Information supplied |
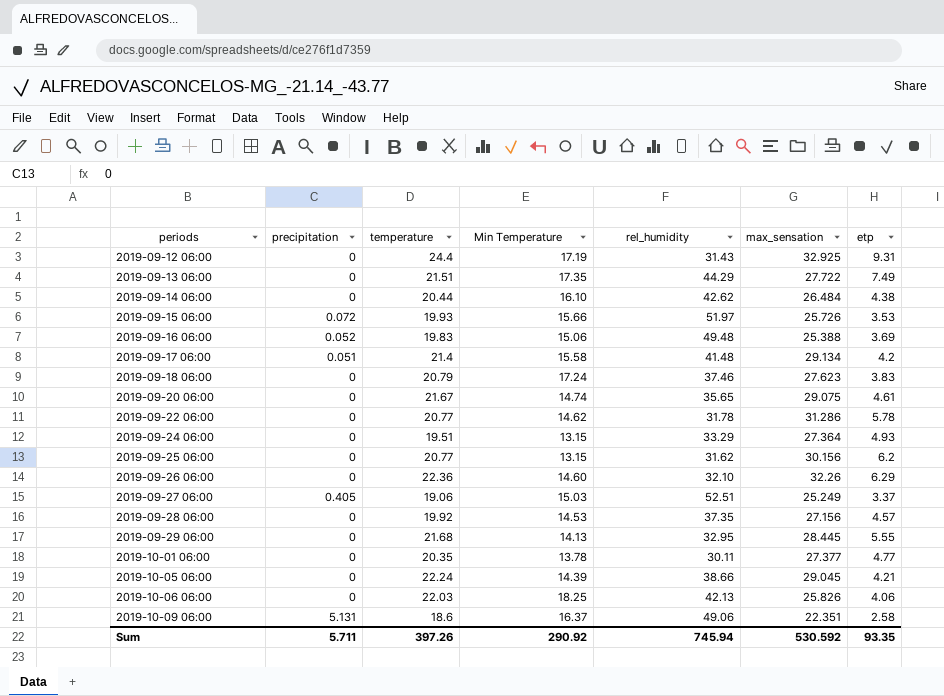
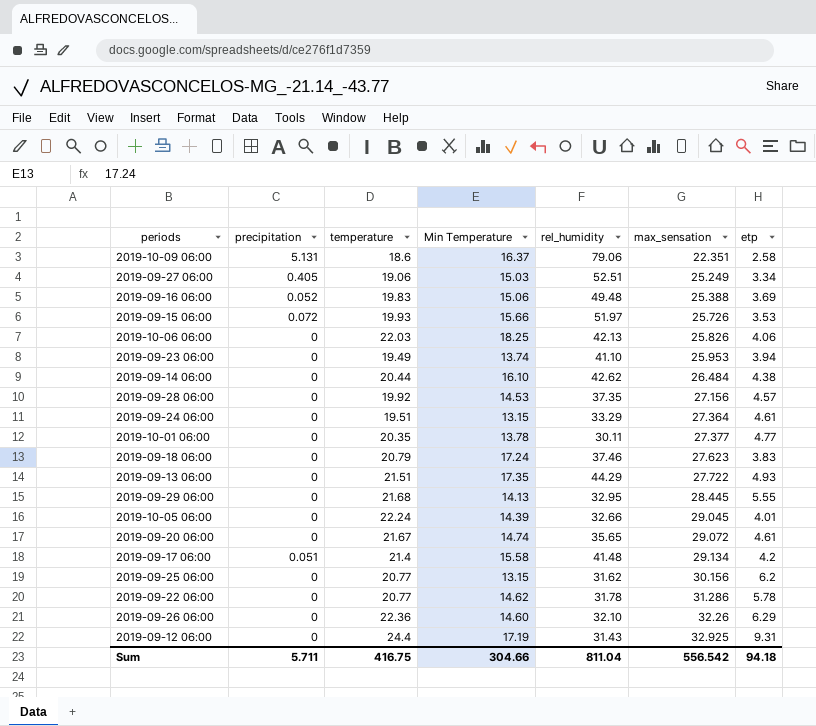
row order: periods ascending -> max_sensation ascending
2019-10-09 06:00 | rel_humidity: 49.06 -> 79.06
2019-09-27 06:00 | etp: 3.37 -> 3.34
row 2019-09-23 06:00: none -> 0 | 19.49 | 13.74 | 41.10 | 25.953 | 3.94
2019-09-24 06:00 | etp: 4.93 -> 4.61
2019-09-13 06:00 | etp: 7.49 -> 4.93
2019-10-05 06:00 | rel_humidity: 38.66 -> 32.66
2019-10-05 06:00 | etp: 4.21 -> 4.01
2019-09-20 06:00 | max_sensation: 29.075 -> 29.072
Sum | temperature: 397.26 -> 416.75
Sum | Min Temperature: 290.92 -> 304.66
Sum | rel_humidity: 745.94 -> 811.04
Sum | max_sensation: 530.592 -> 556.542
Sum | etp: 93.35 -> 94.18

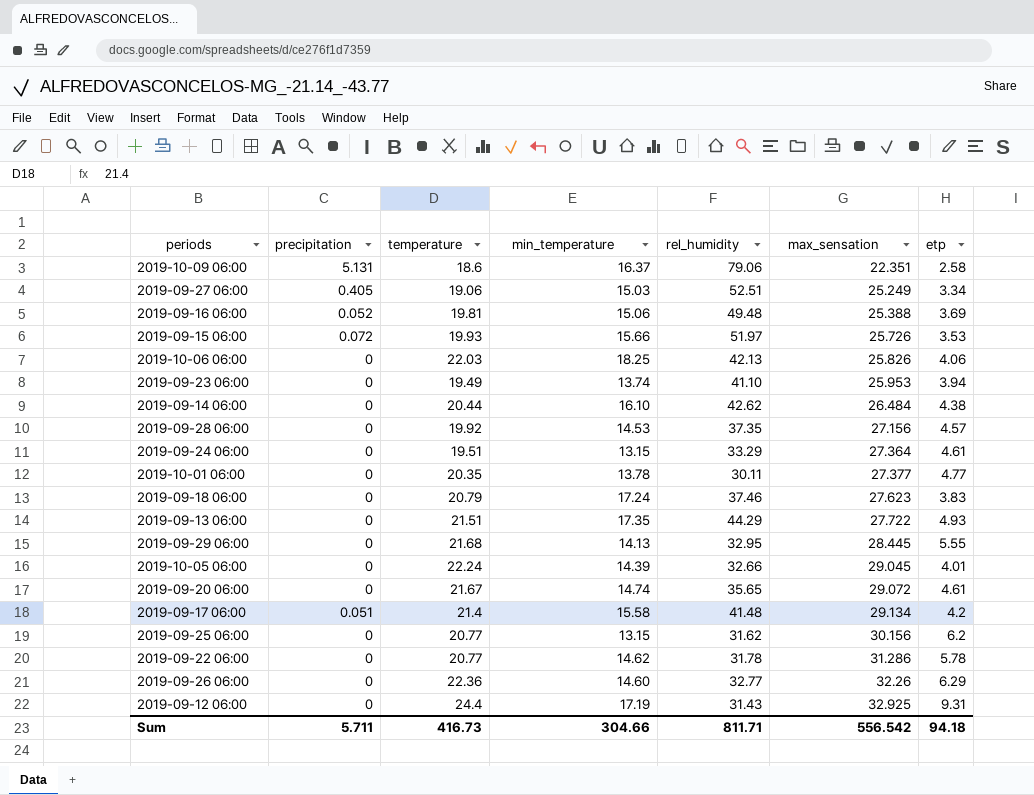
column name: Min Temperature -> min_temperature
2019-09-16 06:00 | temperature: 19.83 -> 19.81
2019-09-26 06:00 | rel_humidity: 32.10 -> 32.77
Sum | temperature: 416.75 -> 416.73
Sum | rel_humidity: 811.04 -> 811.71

The problem |
Please repeat the entries exactly. Do not include the pictures.

Exercise answer |
row order: periods ascending -> max_sensation ascending
2019-10-09 06:00 | rel_humidity: 49.06 -> 79.06
2019-09-27 06:00 | etp: 3.37 -> 3.34
row 2019-09-23 06:00: none -> 0 | 19.49 | 13.74 | 41.10 | 25.953 | 3.94
2019-09-24 06:00 | etp: 4.93 -> 4.61
2019-09-13 06:00 | etp: 7.49 -> 4.93
2019-10-05 06:00 | rel_humidity: 38.66 -> 32.66
2019-10-05 06:00 | etp: 4.21 -> 4.01
2019-09-20 06:00 | max_sensation: 29.075 -> 29.072
Sum | temperature: 397.26 -> 416.75
Sum | Min Temperature: 290.92 -> 304.66
Sum | rel_humidity: 745.94 -> 811.04
Sum | max_sensation: 530.592 -> 556.542
Sum | etp: 93.35 -> 94.18

column name: Min Temperature -> min_temperature
2019-09-16 06:00 | temperature: 19.83 -> 19.81
2019-09-26 06:00 | rel_humidity: 32.10 -> 32.77
Sum | temperature: 416.75 -> 416.73
Sum | rel_humidity: 811.04 -> 811.71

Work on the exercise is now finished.